Abstract: In the First World War around 100,000 dogs were recruited, but it is likely that the figure of their mobilisation was higher, in view of the fact that studies have not yet been able to establish the true number of animals on the front. The figure is, however, undoubtedly substantial, although not completely unheard of. In actual fact, dogs are known to have taken part in earlier wars, when they were given an auxiliary role with the purpose of the light transport of ammunition, medicine, food supplies, water, post and delivering orders. What was new in the early years of the war was the new strategic role, one that was indispensable to military operations, that these animals were given, despite the significant technical-scientific investments that had been made by all the forces. In the early months of the war a sort of canine conscription was established in diverse European countries on a “voluntary” basis: the owners were asked to present their dogs for military examinations and if they were found suitable, they were requisitioned and the owners were issued a document of enrolment. The most popular breeds for military tasks were the classical retriever dogs, especially the Rottweiler, German shepherd, terrier and robust cross-breeds of medium size. Numerous Maremma sheep dogs were used in the Italian army. After receiving specific training, they were used in recognition operations to verify whether anything had been sabotaged along the telephone lines, as well as in retrieving the injured and fallen in “no man’s land.” They were often sent behind enemy lines to retrieve information. Unlike the extraordinary undertakings in which they were the protagonists, only very few became heroes. Stubby was one of them.

Un ruolo strategico

La Prima guerra mondiale arruolò all’incirca 100.000 cani, ma è presumibile che i numeri della loro mobilitazione fossero superiori, considerando che gli studi non sono ancora in grado di stabilire i numeri certi della presenza animale al fronte. Si trattò in ogni caso di una presenza ingente, per quanto non del tutto inedita. Il loro impiego bellico si era registrato, infatti, anche nelle guerre precedenti, quando i cani ebbero un ruolo ausiliario finalizzato ai trasporti leggeri di munizioni, medicinali, viveri, acqua, posta e alla consegna degli ordini. Ad essere inedito nei primi anni del conflitto fu il nuovo ruolo strategico, indispensabile alle operazioni militari, che questi animali si trovarono a ricoprire, nonostante l’elevato investimento di carattere tecnico-scientifico messo in campo da tutti gli schieramenti.

Arruolati come militari

L’importanza e l’utilità dei cani al fronte si fece evidente sin dai primi mesi del conflitto, tanto che tutti i paesi coinvolti e, soprattutto, quelli dell’Intesa iniziarono una corsa all’arruolamento del maggior numero possibile di cani per sopperire al deficit accumulato rispetto all’avversario germanico, che all’inizio delle ostilità poteva già contare su un contingente di 6.000 cani.
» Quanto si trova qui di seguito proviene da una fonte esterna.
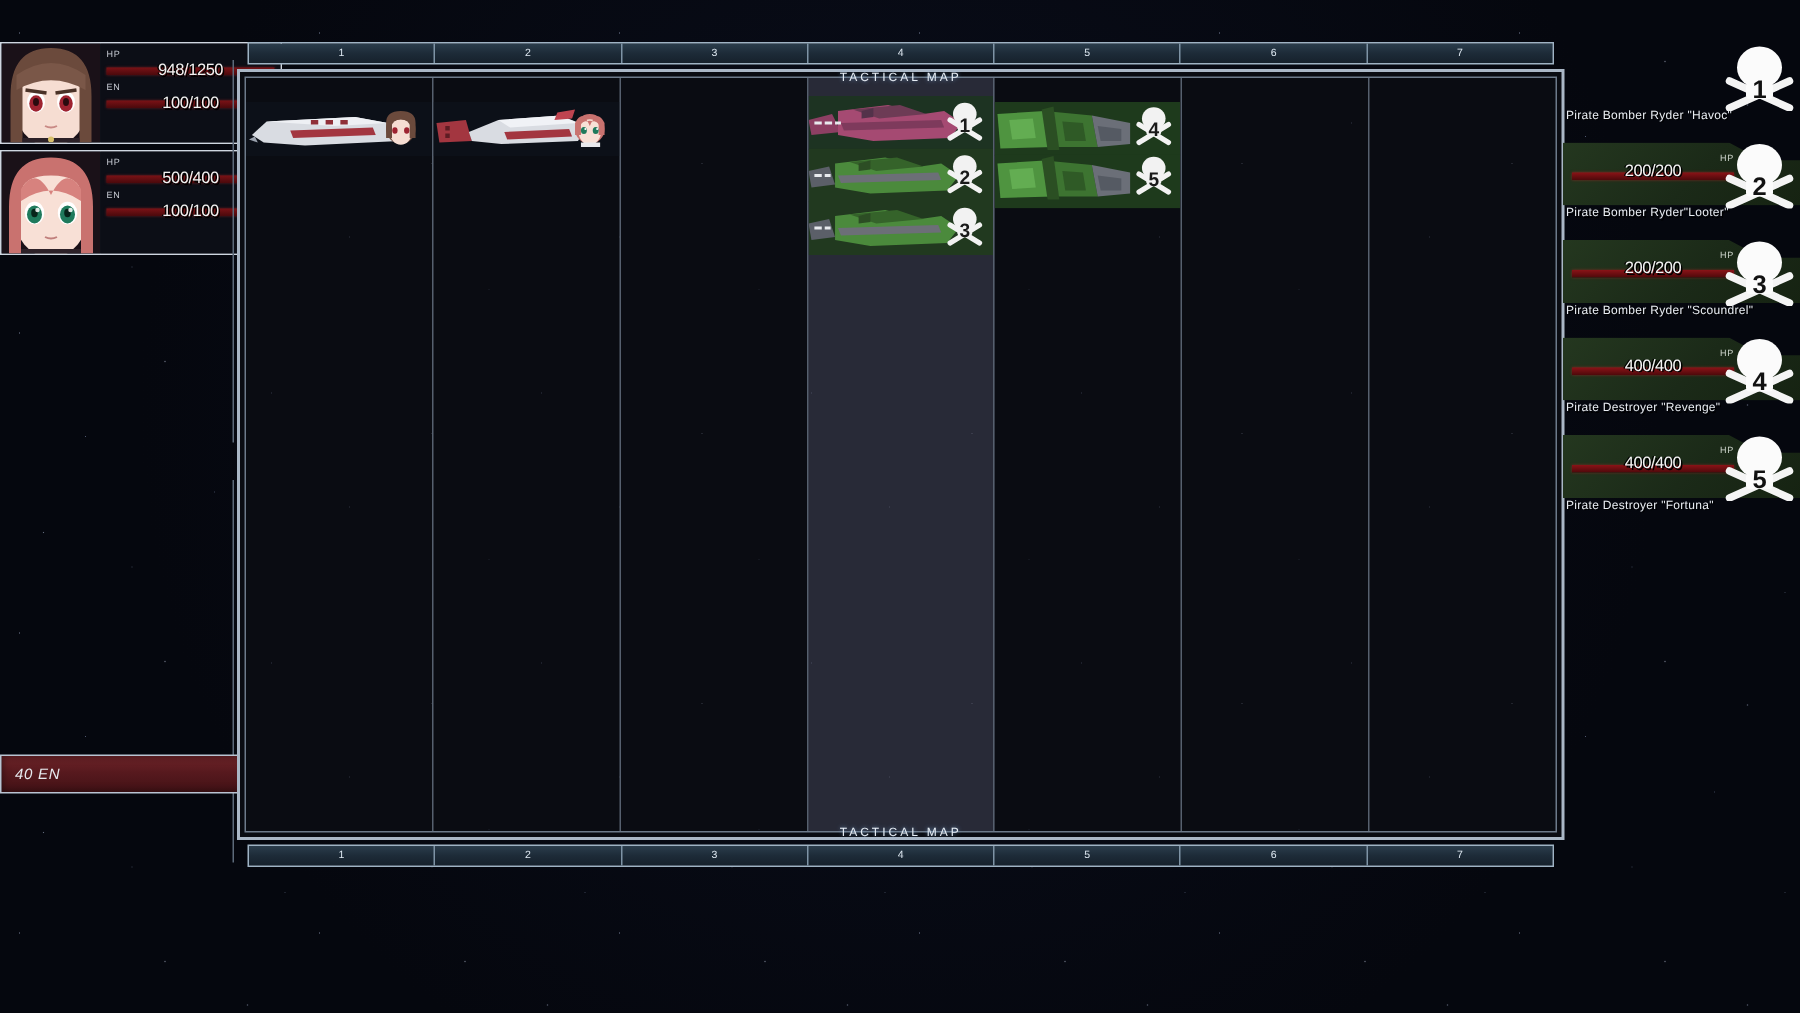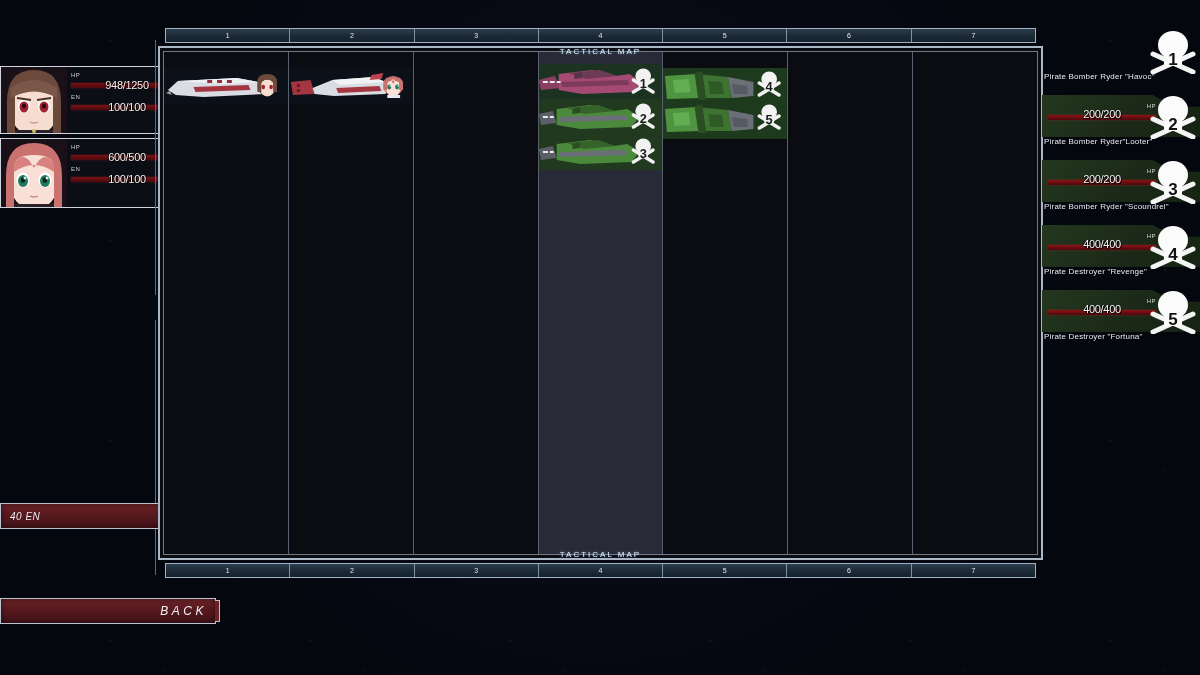--- a/index.html
+++ b/index.html
@@ -34,7 +34,6 @@
     position: absolute;
     left: 0; top: 28px;
     width: 188px;
-    margin-top: 38px;
   }
   .party-card {
     position: relative;

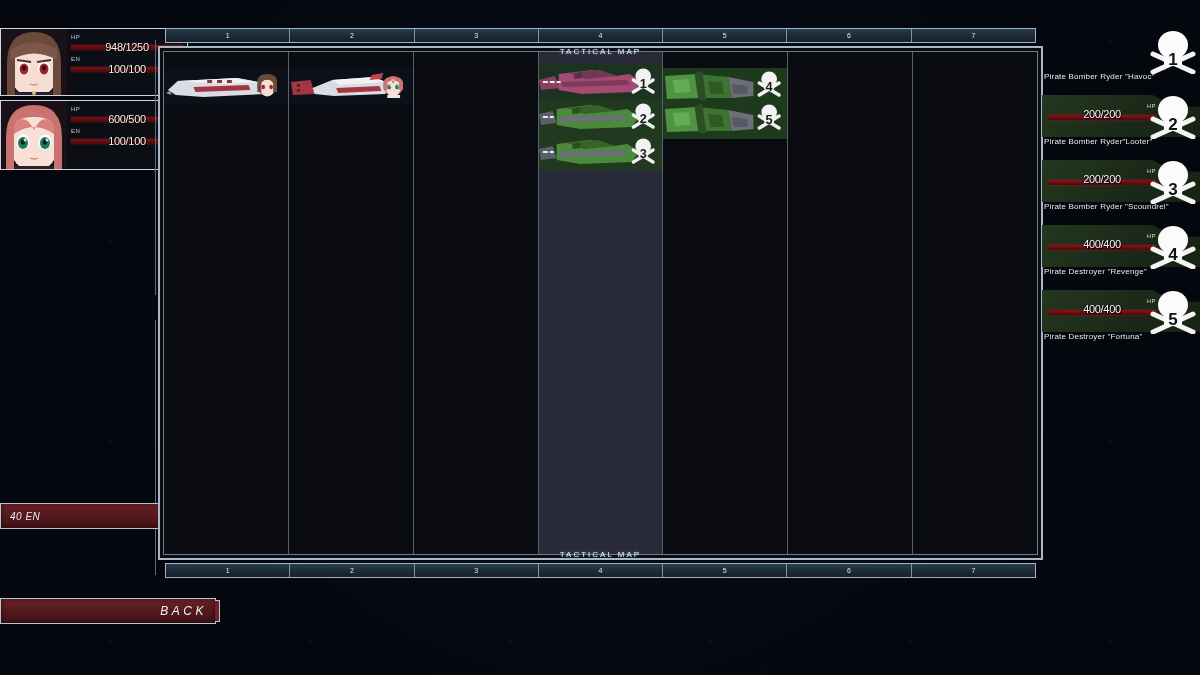--- a/index.html
+++ b/index.html
@@ -356,7 +356,7 @@
         <div class="stat-label">HP</div>
         <div class="bar-wrap">
           <div class="bar-bg"></div>
-          <div class="bar-text">600/500</div>
+          <div class="bar-text">500/400</div>
         </div>
         <div class="stat-label">EN</div>
         <div class="bar-wrap">

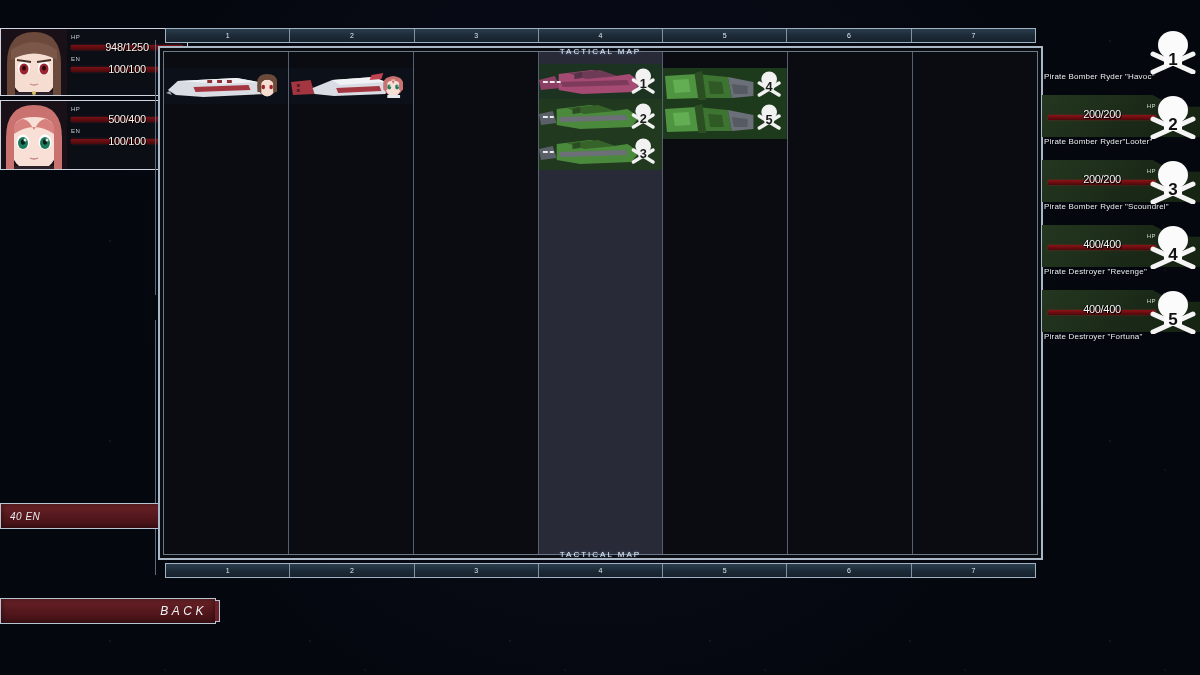--- a/index.html
+++ b/index.html
@@ -375,12 +375,6 @@
     <div class="act-btn">
       <span class="act-cost">40 EN</span>
       <span>MOVE</span>
-      <span class="act-tab"></span>
-    </div>
-  </div>
-  <div class="actions" style="top:598px;">
-    <div class="act-btn">
-      <span>BACK</span>
       <span class="act-tab"></span>
     </div>
   </div>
Le razze predilette per lo svolgimento dei compiti militari erano quelle classiche da riporto, in particolare rottweiler, pastore tedesco, terrier e meticci robusti di media taglia. A supporto dell’esercito italiano vennero impiegati numerosi pastori maremmani.

Arruolati come i militari e appositamente addestrati, i cani furono utilizzati nelle operazioni di ricognizione, per verificare che non vi fossero stati sabotaggi lungo le linee telefoniche, oltre che in quelle di recupero dei feriti e dei caduti nella “terra di nessuno”. Spesso venivano mandati oltre le linee nemiche per raccogliere informazioni. Nelle zone particolarmente impervie, come ad esempio le Alpi, venivano utilizzati per trasportare armi e trainare le lettighe dei feriti. La maggior parte di loro morì sul campo. Molti vennero soppressi, perché gravemente feriti. Tra quanti sopravvissero furono selezionati i primi cani-guida per i ciechi di guerra. Solo alcuni divennero degli eroi pluridecorati. Stubby fu uno di questi.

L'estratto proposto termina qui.